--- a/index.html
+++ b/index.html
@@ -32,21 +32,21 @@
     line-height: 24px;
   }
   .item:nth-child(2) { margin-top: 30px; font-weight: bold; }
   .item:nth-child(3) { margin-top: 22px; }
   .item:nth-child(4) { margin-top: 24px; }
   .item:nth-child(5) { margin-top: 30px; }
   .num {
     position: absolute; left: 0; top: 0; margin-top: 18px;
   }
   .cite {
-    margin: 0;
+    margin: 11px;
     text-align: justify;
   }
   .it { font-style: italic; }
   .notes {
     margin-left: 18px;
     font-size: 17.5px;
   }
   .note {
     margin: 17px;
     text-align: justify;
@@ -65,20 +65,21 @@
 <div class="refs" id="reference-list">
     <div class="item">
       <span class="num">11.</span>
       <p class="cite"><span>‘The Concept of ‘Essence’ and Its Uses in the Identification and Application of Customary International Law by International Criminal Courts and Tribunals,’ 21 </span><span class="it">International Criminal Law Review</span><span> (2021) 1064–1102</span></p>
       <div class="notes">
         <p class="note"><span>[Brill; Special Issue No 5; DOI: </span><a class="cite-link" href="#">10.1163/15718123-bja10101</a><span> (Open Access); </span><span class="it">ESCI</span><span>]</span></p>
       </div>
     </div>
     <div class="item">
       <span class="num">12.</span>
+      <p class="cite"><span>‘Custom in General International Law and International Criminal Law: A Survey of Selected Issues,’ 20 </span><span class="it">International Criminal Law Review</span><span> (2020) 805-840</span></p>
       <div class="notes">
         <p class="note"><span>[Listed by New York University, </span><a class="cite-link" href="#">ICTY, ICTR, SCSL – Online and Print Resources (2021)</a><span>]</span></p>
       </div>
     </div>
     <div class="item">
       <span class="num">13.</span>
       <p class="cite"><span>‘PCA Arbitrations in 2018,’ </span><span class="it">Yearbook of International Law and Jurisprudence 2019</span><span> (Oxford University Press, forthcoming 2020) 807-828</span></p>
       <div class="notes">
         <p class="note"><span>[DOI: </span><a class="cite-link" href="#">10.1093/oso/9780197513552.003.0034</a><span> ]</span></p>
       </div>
--
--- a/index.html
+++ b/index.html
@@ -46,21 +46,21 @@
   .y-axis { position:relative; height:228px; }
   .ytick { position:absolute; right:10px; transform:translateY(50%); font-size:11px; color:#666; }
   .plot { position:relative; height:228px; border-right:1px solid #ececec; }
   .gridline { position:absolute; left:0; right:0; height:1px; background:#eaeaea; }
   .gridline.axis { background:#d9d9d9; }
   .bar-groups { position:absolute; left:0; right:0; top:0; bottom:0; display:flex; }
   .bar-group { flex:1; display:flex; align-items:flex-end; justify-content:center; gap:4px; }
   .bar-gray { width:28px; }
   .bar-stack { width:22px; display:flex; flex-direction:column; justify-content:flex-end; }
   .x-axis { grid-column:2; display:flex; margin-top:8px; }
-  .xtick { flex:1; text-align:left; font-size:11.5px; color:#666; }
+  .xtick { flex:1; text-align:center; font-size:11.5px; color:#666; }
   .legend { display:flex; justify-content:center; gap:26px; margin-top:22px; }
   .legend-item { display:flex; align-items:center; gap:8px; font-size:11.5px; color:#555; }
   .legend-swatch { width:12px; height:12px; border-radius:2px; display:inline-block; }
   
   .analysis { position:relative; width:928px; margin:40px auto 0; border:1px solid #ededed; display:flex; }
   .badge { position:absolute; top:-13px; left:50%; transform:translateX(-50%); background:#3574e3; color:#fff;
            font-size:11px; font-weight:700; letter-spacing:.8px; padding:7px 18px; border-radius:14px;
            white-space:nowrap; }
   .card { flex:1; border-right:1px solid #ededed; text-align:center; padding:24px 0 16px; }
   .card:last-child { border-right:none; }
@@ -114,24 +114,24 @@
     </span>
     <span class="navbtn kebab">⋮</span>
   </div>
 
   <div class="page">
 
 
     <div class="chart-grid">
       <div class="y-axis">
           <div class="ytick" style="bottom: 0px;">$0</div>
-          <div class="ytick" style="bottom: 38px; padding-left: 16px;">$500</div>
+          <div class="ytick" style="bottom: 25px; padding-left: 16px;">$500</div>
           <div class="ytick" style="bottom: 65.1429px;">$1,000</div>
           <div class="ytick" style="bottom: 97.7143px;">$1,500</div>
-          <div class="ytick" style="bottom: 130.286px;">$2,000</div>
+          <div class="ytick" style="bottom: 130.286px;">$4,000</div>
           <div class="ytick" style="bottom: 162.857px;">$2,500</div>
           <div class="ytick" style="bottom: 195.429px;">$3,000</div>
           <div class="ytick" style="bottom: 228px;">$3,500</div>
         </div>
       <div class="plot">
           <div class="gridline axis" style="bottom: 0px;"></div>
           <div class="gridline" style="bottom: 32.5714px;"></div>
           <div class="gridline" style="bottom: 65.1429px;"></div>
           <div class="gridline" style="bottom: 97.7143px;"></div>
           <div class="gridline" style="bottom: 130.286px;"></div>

● **The problem**: Copy the records above exactly, beginning at the line that contains "width:22px; display:flex; flex-direction:column;" and stopping after the line that contains "flex:1; text-align:center; font-size:11.5px;".

● **Solved exercise**:
   .bar-stack { width:22px; display:flex; flex-direction:column; justify-content:flex-end; }
   .x-axis { grid-column:2; display:flex; margin-top:8px; }
-  .xtick { flex:1; text-align:left; font-size:11.5px; color:#666; }
+  .xtick { flex:1; text-align:center; font-size:11.5px; color:#666; }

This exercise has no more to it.